3.4. Spike protein expression induced activation of signaling molecules that may promote HO-1 transcription

We then examined the activation of signaling molecules upstream of HO-1 which can promote HO-1 gene transcription. Following spike transfection, and as compared with EV transfection, expression levels of p-Akt, p-STAT3 and p-p38 were all increased as assessed by Western blot analysis at 24 h post transfection (Fig. 5A and B).

Fig. 5.

Fig. 5

The effect of spike protein expression on signaling molecule activation that may promote HO-1 transcription. Expression of p-Akt, p-STAT3, and p-p38 protein was assessed in HEK293-ACE2+ cells after spike transfection as compared with empty vector at 24 h post transfection. A) Western blots of p-Akt, p-STAT3 and p-p38. B) Quantitation demonstrated significantly higher p-Akt (**p < 0.01), p-STAT3 (**p < 0.01), and p-p38 (*p < 0.05) protein expression. n = 5 in each group (spike or empty vector) from 2 different sets of experiments.

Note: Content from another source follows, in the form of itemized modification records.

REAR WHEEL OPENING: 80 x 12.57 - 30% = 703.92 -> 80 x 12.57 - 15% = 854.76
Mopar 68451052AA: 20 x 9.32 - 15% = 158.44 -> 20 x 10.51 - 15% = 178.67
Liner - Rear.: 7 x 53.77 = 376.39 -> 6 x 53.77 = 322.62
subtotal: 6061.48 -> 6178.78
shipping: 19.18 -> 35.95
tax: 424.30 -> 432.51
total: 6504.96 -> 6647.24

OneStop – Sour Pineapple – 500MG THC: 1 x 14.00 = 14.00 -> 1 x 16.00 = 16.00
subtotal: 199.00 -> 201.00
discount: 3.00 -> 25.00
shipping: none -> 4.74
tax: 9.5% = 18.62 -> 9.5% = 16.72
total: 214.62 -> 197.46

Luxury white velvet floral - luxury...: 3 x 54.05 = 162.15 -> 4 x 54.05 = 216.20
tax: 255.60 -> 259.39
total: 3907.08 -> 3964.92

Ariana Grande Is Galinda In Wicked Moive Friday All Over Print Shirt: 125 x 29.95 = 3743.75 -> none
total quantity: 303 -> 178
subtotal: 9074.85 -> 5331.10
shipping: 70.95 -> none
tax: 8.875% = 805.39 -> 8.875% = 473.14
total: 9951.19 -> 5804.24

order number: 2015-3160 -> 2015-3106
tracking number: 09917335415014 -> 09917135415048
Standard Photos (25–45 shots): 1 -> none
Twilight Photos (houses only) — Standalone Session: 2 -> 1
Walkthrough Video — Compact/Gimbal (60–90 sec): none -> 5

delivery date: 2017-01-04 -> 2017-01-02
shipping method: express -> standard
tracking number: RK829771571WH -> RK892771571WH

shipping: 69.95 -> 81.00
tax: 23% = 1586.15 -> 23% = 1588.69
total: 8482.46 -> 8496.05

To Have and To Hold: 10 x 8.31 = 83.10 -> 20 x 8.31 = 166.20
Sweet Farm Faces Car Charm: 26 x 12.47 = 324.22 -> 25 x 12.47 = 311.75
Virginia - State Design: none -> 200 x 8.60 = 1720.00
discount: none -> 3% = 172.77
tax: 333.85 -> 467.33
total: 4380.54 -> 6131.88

3.5. Quercetin reduced syncytia formation and induced HO-1 expression in spike protein-expressing HEK293-ACE2+ cells

Since HO-1 expression is induced at both the mRNA and protein levels upon spike protein expression in HEK293-ACE2+ cells, we questioned whether inducing HO-1 in these cells would influence syncytia formation. To this end we employed quercetin, a recognized inducer of HO-1 that is widely used in preclinical studies in vitro and in vivo [22]. Cells were transfected with spike and empty vector plasmids and then exposed to quercetin or vehicle 4 h post transfection. Such exposure to quercetin significantly decreased syncytia formation (see arrows indicating syncytium size) (Fig. 6A). To determine if we had attained efficient transfection within 4 h of transfections, we assessed GFP and spike protein expression by Western blot analysis within transfected cells; GFP and spike protein expression was confirmed at 4 h post transfection (data not shown).

Fig. 6.

Fig. 6

The effect of quercetin on syncytia formation. HEK293-ACE2+ cells were transfected with spike or empty vector plasmid. Cells were exposed to quercetin (10 μM) or vehicle which were added 4 h post transfection. Phase contrast images were acquired at 24 h post transfection. A) Expression of spike protein induced formation of large syncytia in control cells, whereas much smaller syncytial platforms were observed upon exposure to quercetin. Black arrows demarcate the syncytial platform in A. B) Quantitation of syncytia using ImageJ software revealed significantly decreased mean syncytia size (left panel) and syncytia area (percent of total area, right panel) upon quercetin treatment. n = 9 from 3 different sets of experiments; ***p < 0.001. Scale bar = 500 μm.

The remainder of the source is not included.